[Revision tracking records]
■ ■ ■ ■ ■

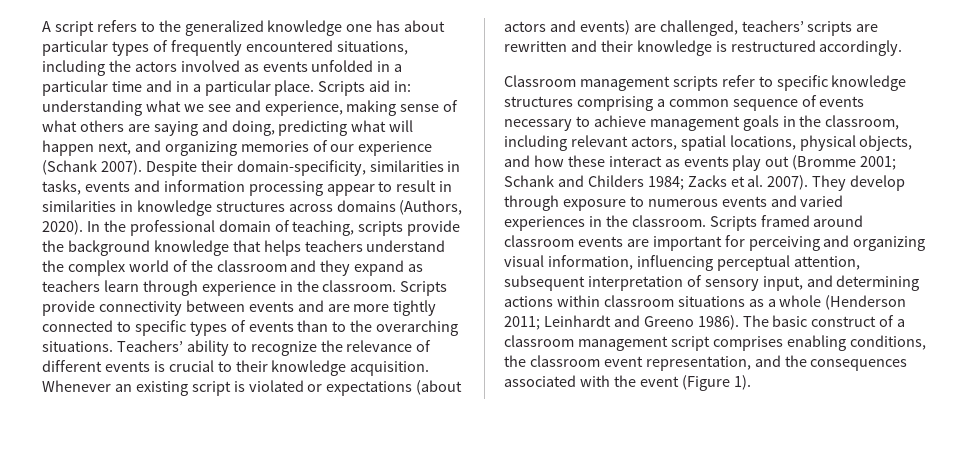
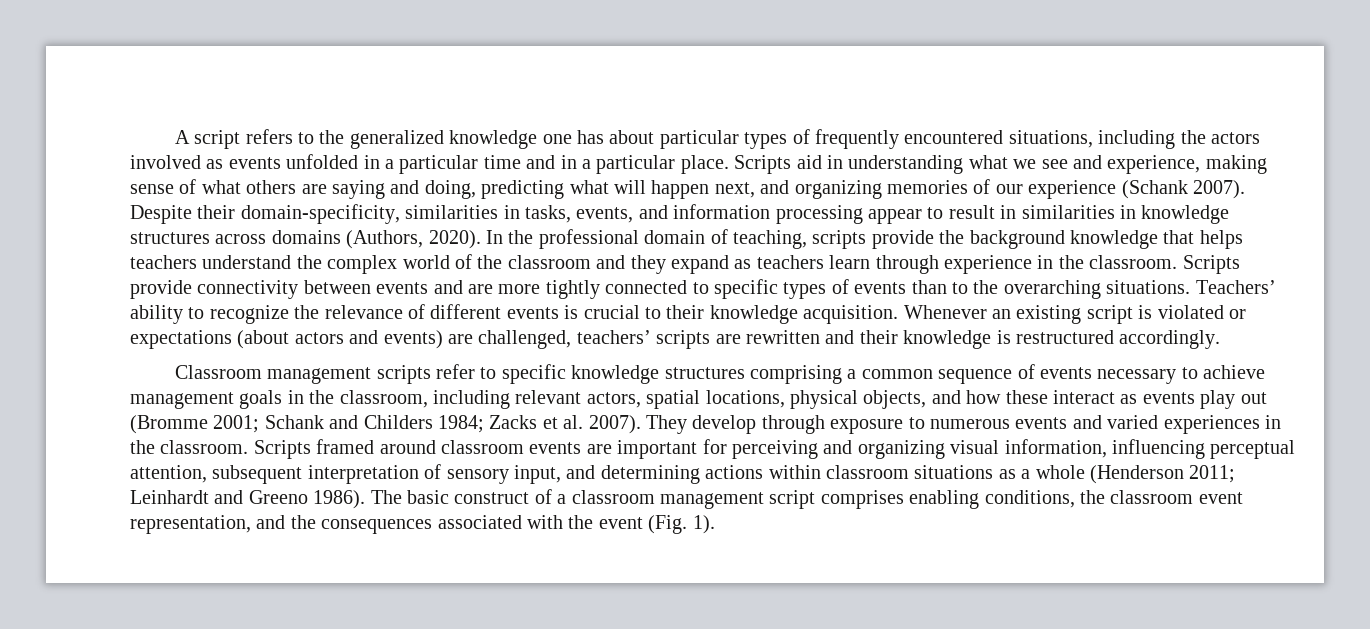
- Scripts aid in: understanding what we see and experience, making sense of what others are saying and doing, predicting what will happen next, and organizing memories of our experience (Schank 2007).
+ Scripts aid in understanding what we see and experience, making sense of what others are saying and doing, predicting what will happen next, and organizing memories of our experience (Schank 2007).
- Despite their domain-specificity, similarities in tasks, events and information processing appear to result in similarities in knowledge structures across domains (Authors, 2020).
+ Despite their domain-specificity, similarities in tasks, events, and information processing appear to result in similarities in knowledge structures across domains (Authors, 2020).
- The basic construct of a classroom management script comprises enabling conditions, the classroom event representation, and the consequences associated with the event (Figure 1).
+ The basic construct of a classroom management script comprises enabling conditions, the classroom event representation, and the consequences associated with the event (Fig. 1).

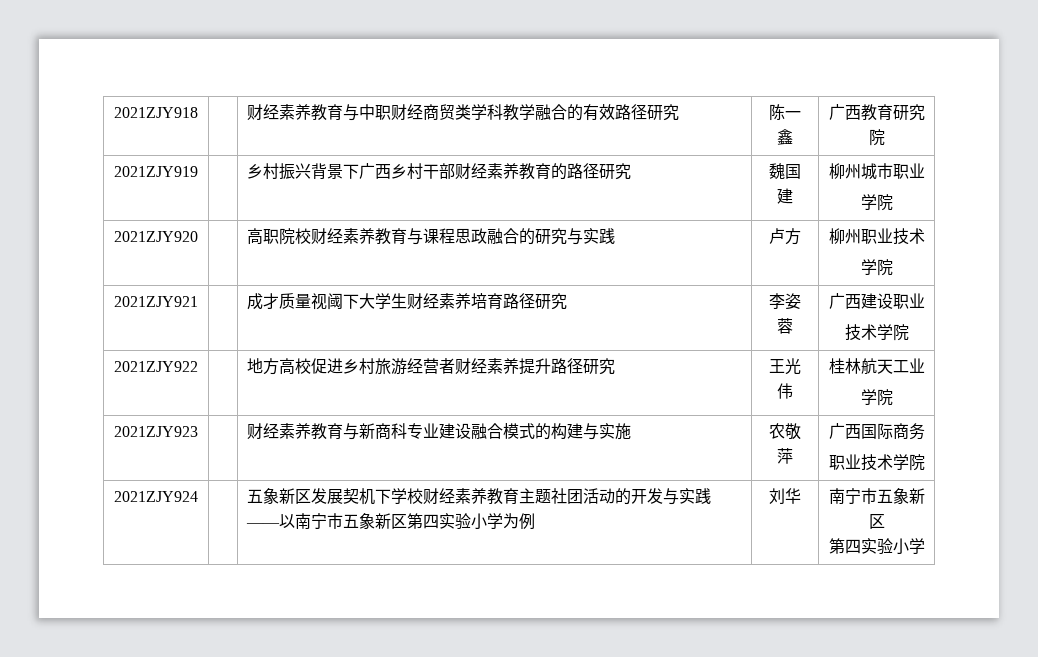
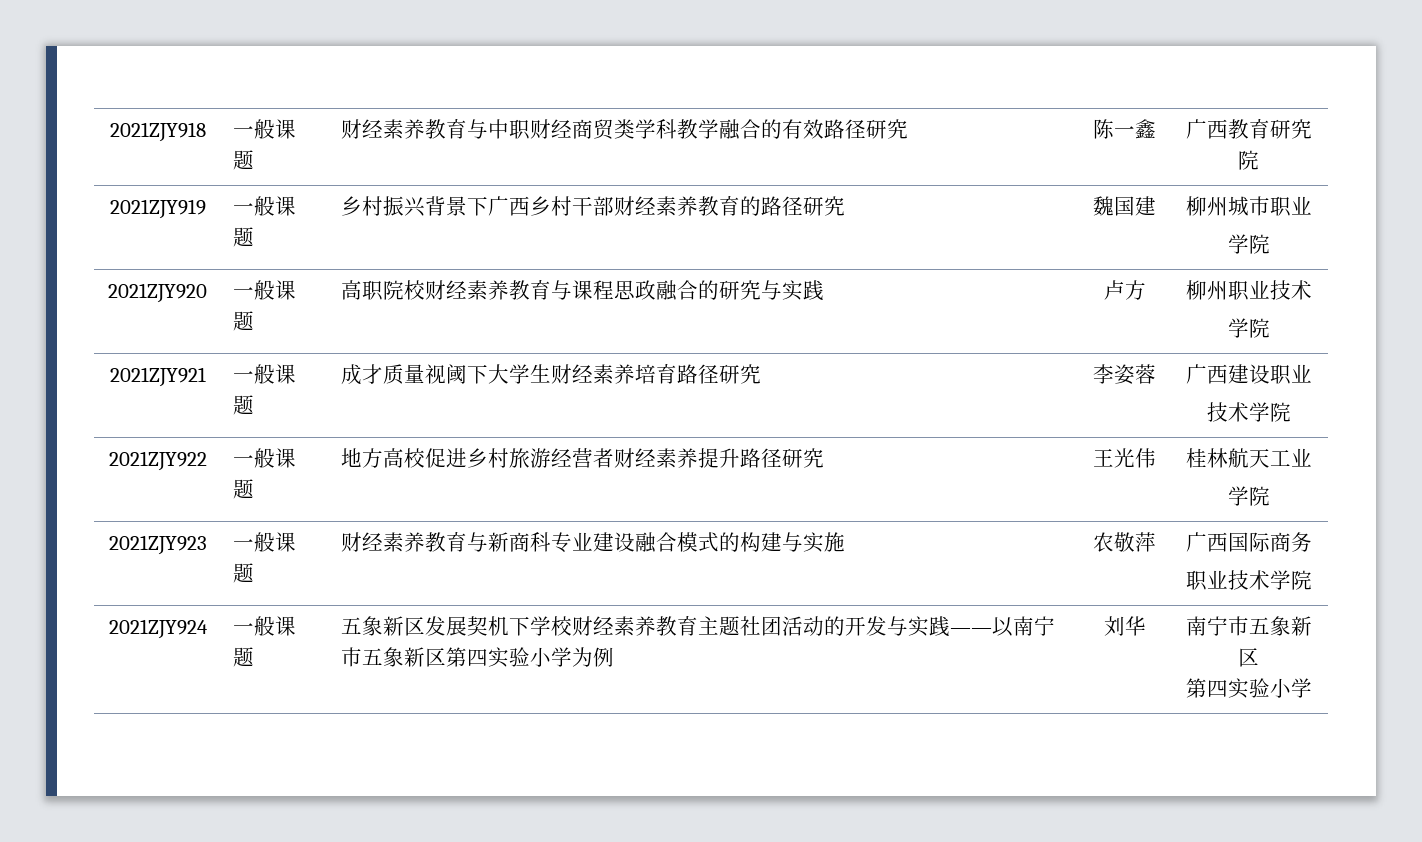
- 2021ZJY918 | | 财经素养教育与中职财经商贸类学科教学融合的有效路径研究 | 陈一鑫 | 广西教育研究院
+ 2021ZJY918 | 一般课题 | 财经素养教育与中职财经商贸类学科教学融合的有效路径研究 | 陈一鑫 | 广西教育研究院
- 2021ZJY919 | | 乡村振兴背景下广西乡村干部财经素养教育的路径研究 | 魏国建 | 柳州城市职业
+ 2021ZJY919 | 一般课题 | 乡村振兴背景下广西乡村干部财经素养教育的路径研究 | 魏国建 | 柳州城市职业
- 2021ZJY920 | | 高职院校财经素养教育与课程思政融合的研究与实践 | 卢方 | 柳州职业技术
+ 2021ZJY920 | 一般课题 | 高职院校财经素养教育与课程思政融合的研究与实践 | 卢方 | 柳州职业技术
- 2021ZJY921 | | 成才质量视阈下大学生财经素养培育路径研究 | 李姿蓉 | 广西建设职业
+ 2021ZJY921 | 一般课题 | 成才质量视阈下大学生财经素养培育路径研究 | 李姿蓉 | 广西建设职业
- 2021ZJY922 | | 地方高校促进乡村旅游经营者财经素养提升路径研究 | 王光伟 | 桂林航天工业
+ 2021ZJY922 | 一般课题 | 地方高校促进乡村旅游经营者财经素养提升路径研究 | 王光伟 | 桂林航天工业
- 2021ZJY923 | | 财经素养教育与新商科专业建设融合模式的构建与实施 | 农敬萍 | 广西国际商务
+ 2021ZJY923 | 一般课题 | 财经素养教育与新商科专业建设融合模式的构建与实施 | 农敬萍 | 广西国际商务
- 2021ZJY924 | | 五象新区发展契机下学校财经素养教育主题社团活动的开发与实践——以南宁市五象新区第四实验小学为例 | 刘华 | 南宁市五象新区
+ 2021ZJY924 | 一般课题 | 五象新区发展契机下学校财经素养教育主题社团活动的开发与实践——以南宁市五象新区第四实验小学为例 | 刘华 | 南宁市五象新区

■ ■ ■ ■ ■

> **Problem description**: Taking the entries above, write out exactly each line from the one holding "一般课题 | 财经素养教育与中职财经商贸类学科教学融合的有效路径研究 | 陈一鑫 | 广西教育研究院" to the one holding "- 2021ZJY924 |", both included, and stop there.

> **Response to the task**:
+ 2021ZJY918 | 一般课题 | 财经素养教育与中职财经商贸类学科教学融合的有效路径研究 | 陈一鑫 | 广西教育研究院
- 2021ZJY919 | | 乡村振兴背景下广西乡村干部财经素养教育的路径研究 | 魏国建 | 柳州城市职业
+ 2021ZJY919 | 一般课题 | 乡村振兴背景下广西乡村干部财经素养教育的路径研究 | 魏国建 | 柳州城市职业
- 2021ZJY920 | | 高职院校财经素养教育与课程思政融合的研究与实践 | 卢方 | 柳州职业技术
+ 2021ZJY920 | 一般课题 | 高职院校财经素养教育与课程思政融合的研究与实践 | 卢方 | 柳州职业技术
- 2021ZJY921 | | 成才质量视阈下大学生财经素养培育路径研究 | 李姿蓉 | 广西建设职业
+ 2021ZJY921 | 一般课题 | 成才质量视阈下大学生财经素养培育路径研究 | 李姿蓉 | 广西建设职业
- 2021ZJY922 | | 地方高校促进乡村旅游经营者财经素养提升路径研究 | 王光伟 | 桂林航天工业
+ 2021ZJY922 | 一般课题 | 地方高校促进乡村旅游经营者财经素养提升路径研究 | 王光伟 | 桂林航天工业
- 2021ZJY923 | | 财经素养教育与新商科专业建设融合模式的构建与实施 | 农敬萍 | 广西国际商务
+ 2021ZJY923 | 一般课题 | 财经素养教育与新商科专业建设融合模式的构建与实施 | 农敬萍 | 广西国际商务
- 2021ZJY924 | | 五象新区发展契机下学校财经素养教育主题社团活动的开发与实践——以南宁市五象新区第四实验小学为例 | 刘华 | 南宁市五象新区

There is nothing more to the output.